Friday 6th August 2010
We know there are destructive forces about the place, especially the humans with the big brains. Their destructiveness is the outcome of their quest for the ‘me’ advantage, in everything. I live near a small park right on the harbour, a more attractive spot you couldn’t imagine (nor a more expensive area to rent in). The me-people want to build a fifty boat marina, on the water there; they speak of the march of ‘progress’! Unfortunately for us who live here there’ll be no more ‘harbour views’ but you’ll still be able to see water between the hulls.
It seems everyone has their own story here, about the ravages of ‘progress’. So, what can we do about it? Why bother standing in the way of the great juggernaut? Why not just sit back and let it happen? Or why not fight back? Revolution, fighting, military … but that passion translated into fisticuffs has been tried and seen to fail. It’s so twentieth century.
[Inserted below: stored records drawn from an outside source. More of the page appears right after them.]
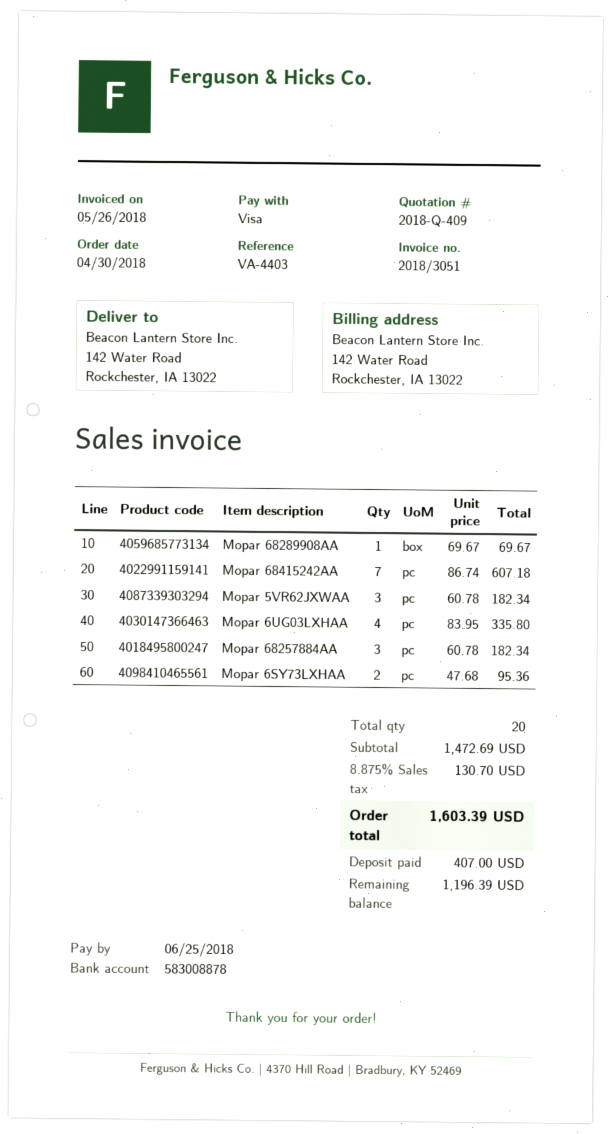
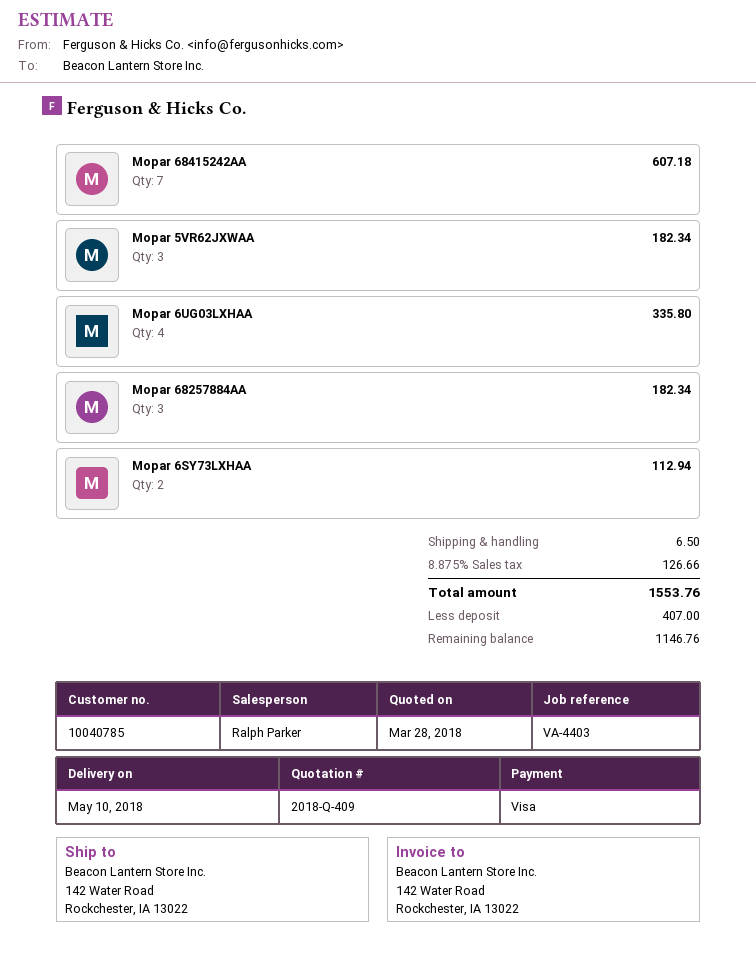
Mopar 68289908AA: 1 for 69.67 -> none
Mopar 6SY73LXHAA: 2 for 95.36 -> 2 for 112.94
shipping: none -> 6.50
tax: 8.875% = 130.70 -> 8.875% = 126.66
total: 1603.39 -> 1553.76
balance: 1196.39 -> 1146.76

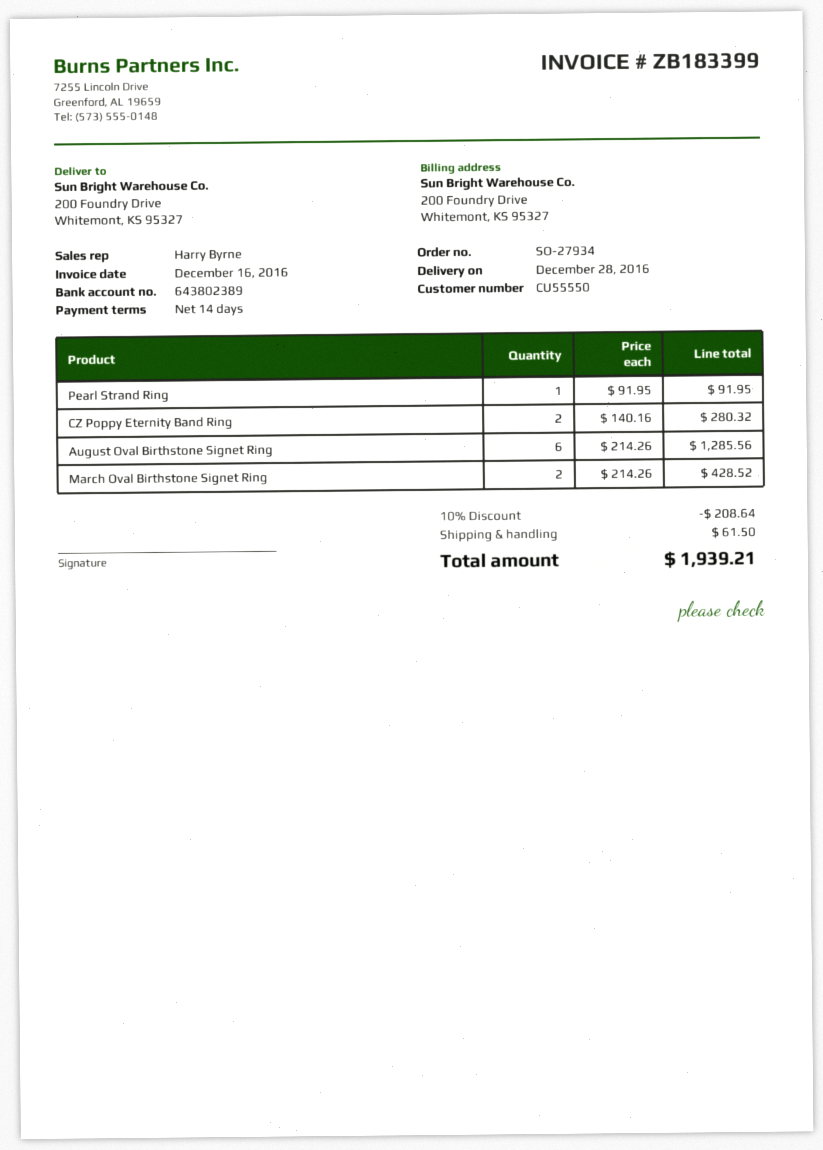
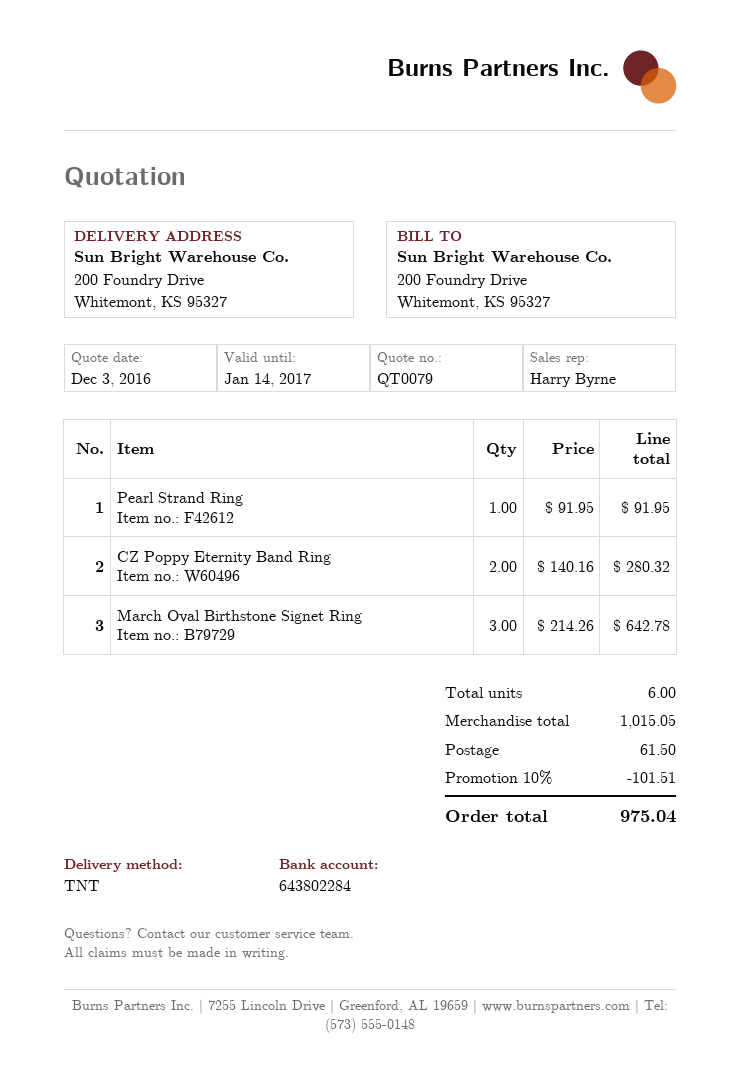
bank account: 643802389 -> 643802284
August Oval Birthstone Signet Ring: 6 x 214.26 = 1285.56 -> none
March Oval Birthstone Signet Ring: 2 x 214.26 = 428.52 -> 3 x 214.26 = 642.78
discount: 10% = 208.64 -> 10% = 101.51
total: 1939.21 -> 975.04

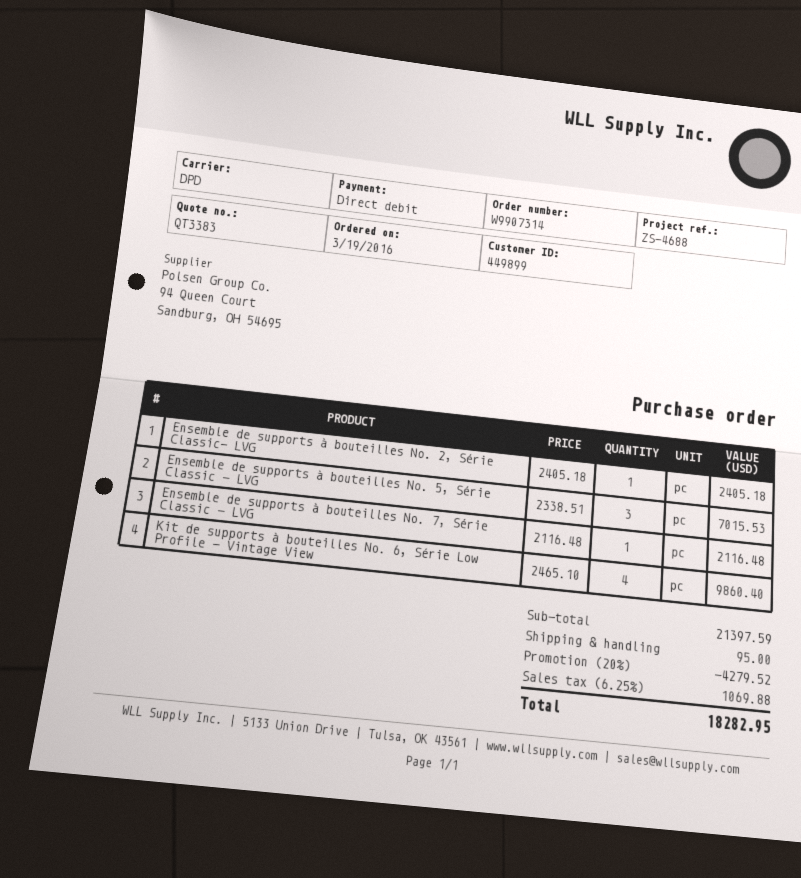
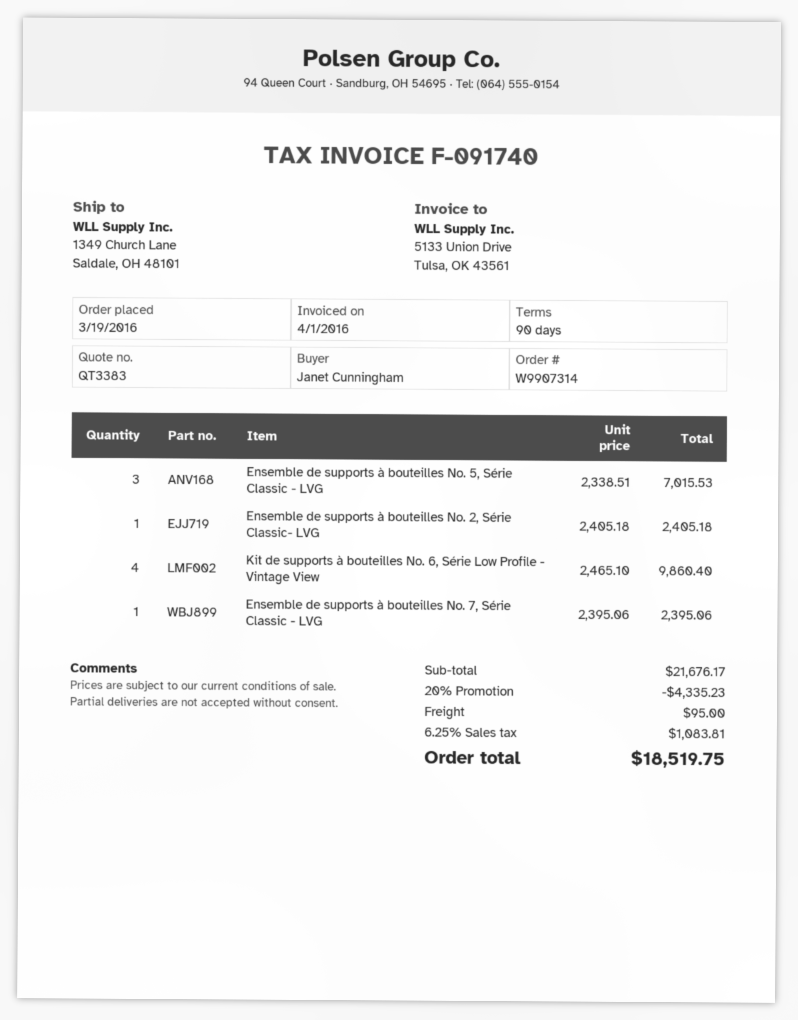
Ensemble de supports à bouteilles No. 7, Série Classic - LVG: 1 x 2116.48 = 2116.48 -> 1 x 2395.06 = 2395.06
subtotal: 21397.59 -> 21676.17
discount: 20% = 4279.52 -> 20% = 4335.23
tax: 6.25% = 1069.88 -> 6.25% = 1083.81
total: 18282.95 -> 18519.75

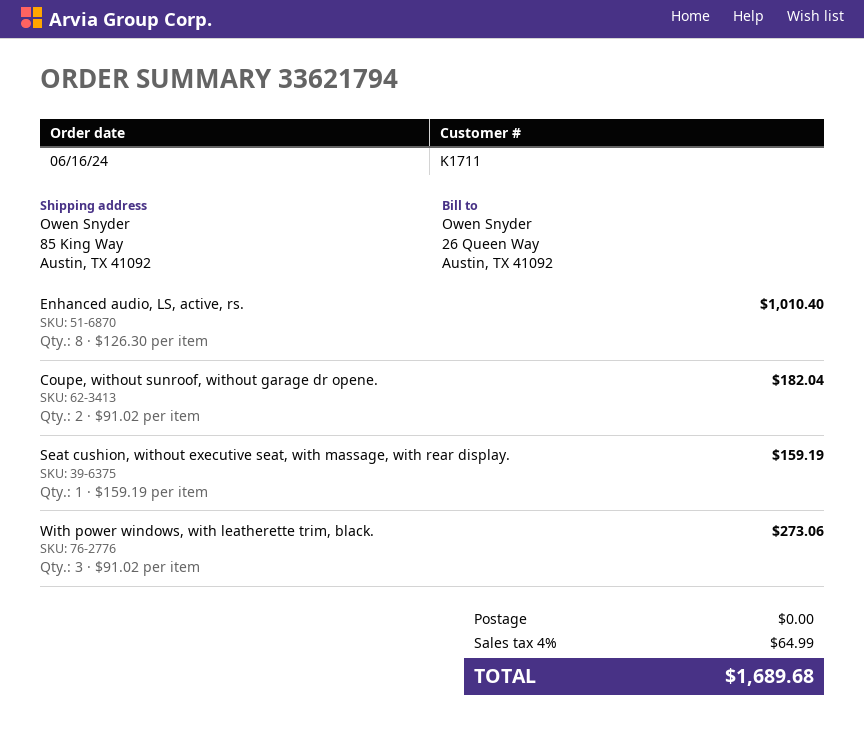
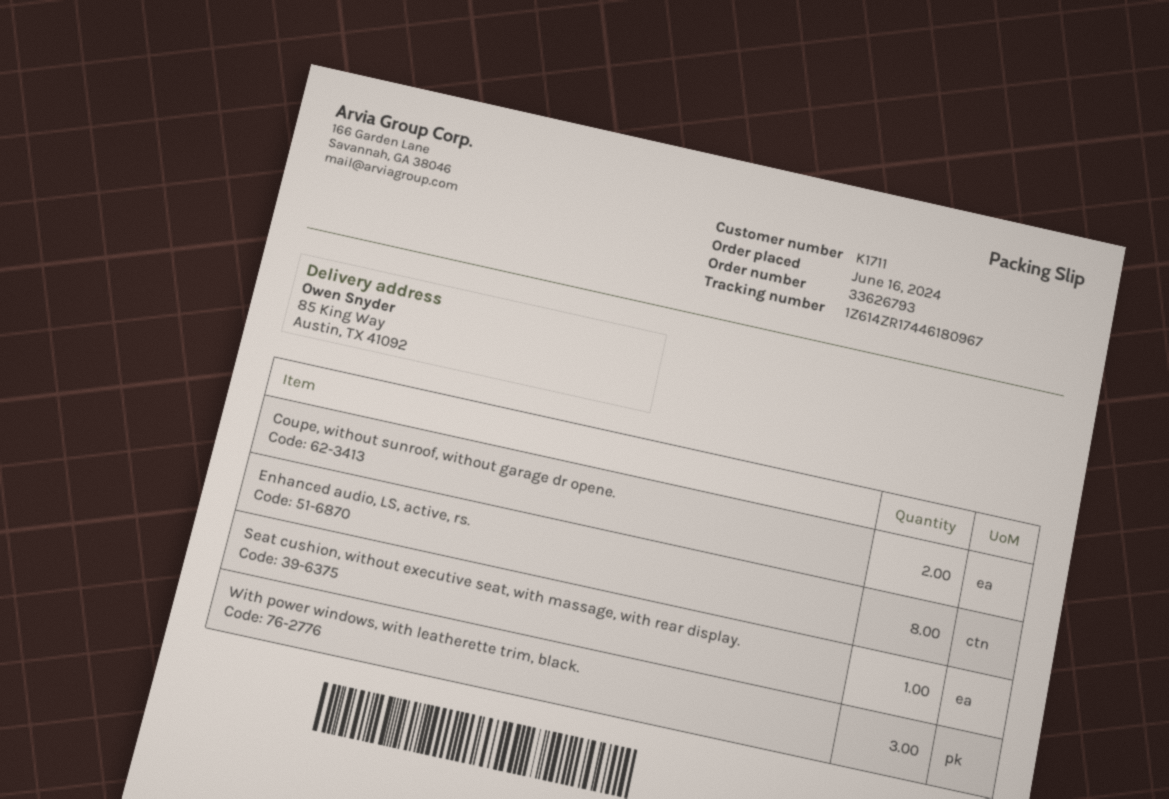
order number: 33621794 -> 33626793

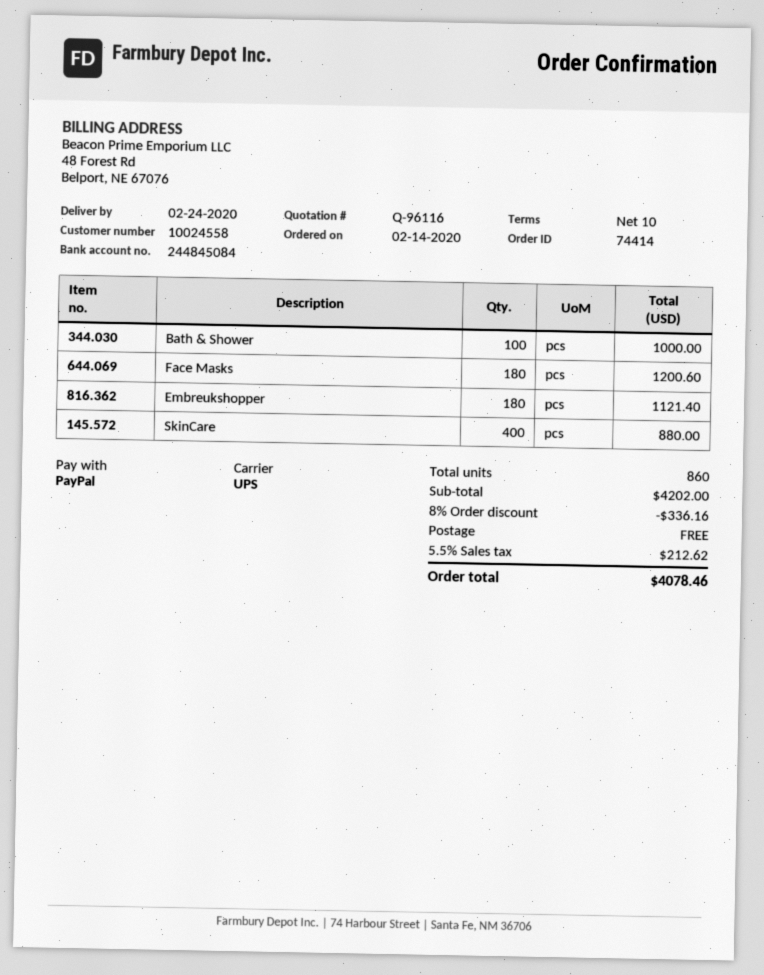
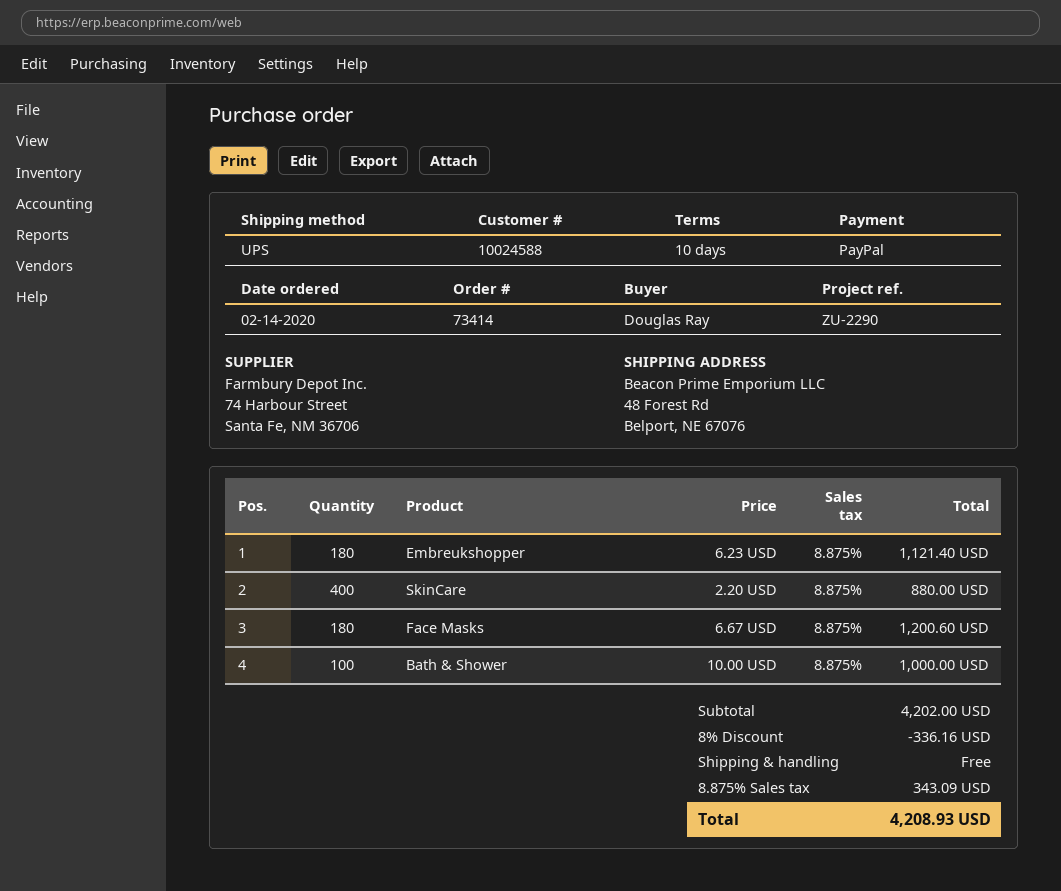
order number: 74414 -> 73414
customer number: 10024558 -> 10024588
tax: 5.5% = 212.62 -> 8.875% = 343.09
total: 4078.46 -> 4208.93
Amongst the rebels, activists, changers, liberals, revolutionaries and general non-conformists, there’s a variety of passionate beliefs. But even within such a seemingly altruistic army there’s always the ‘me’ factor, the wanting to raise our own selves above the general level. It’s that much more obvious in the nakedly, truly psychopathic who’re so obviously self-obsessed, but it needs to be said that all of us have these brains focused on self benefit. ‘Me’.
We are our own cause, dressed in some identity acceptable to ourselves. We protest. But if we’re a tad too narrow, not strong enough in our ‘macro-view’, it’s our ‘me’ holding us back. If we want to fail in our protesting, the micro-me will hold us below our fighting-back point.
The weakening of human fight-back shows the success of propaganda. Eroding waves and generations of collective power sapped by the Animal Industries. We don’t know yet what damage they’ve done but we guess it’s enormous at least. They’ve compromised their customers’ health, they’re responsible for the diabolical conditions millions of individuals live in, and that’s just the beginning of a long list. It’s how they built their power. And it’s our own power we need to recognise. To see our huge individual powers divested not for the ‘me’ but for the so called ‘greater good’. In the end it might be one’s ability to touch or heal or speak or paint or sing or parent - whatever is our own power centre it’s found in rebelling. And that draws its power from the significance of what we do. The one thing missing from the animal exploiters power presentation is significance. I mean significance in terms of the greater good.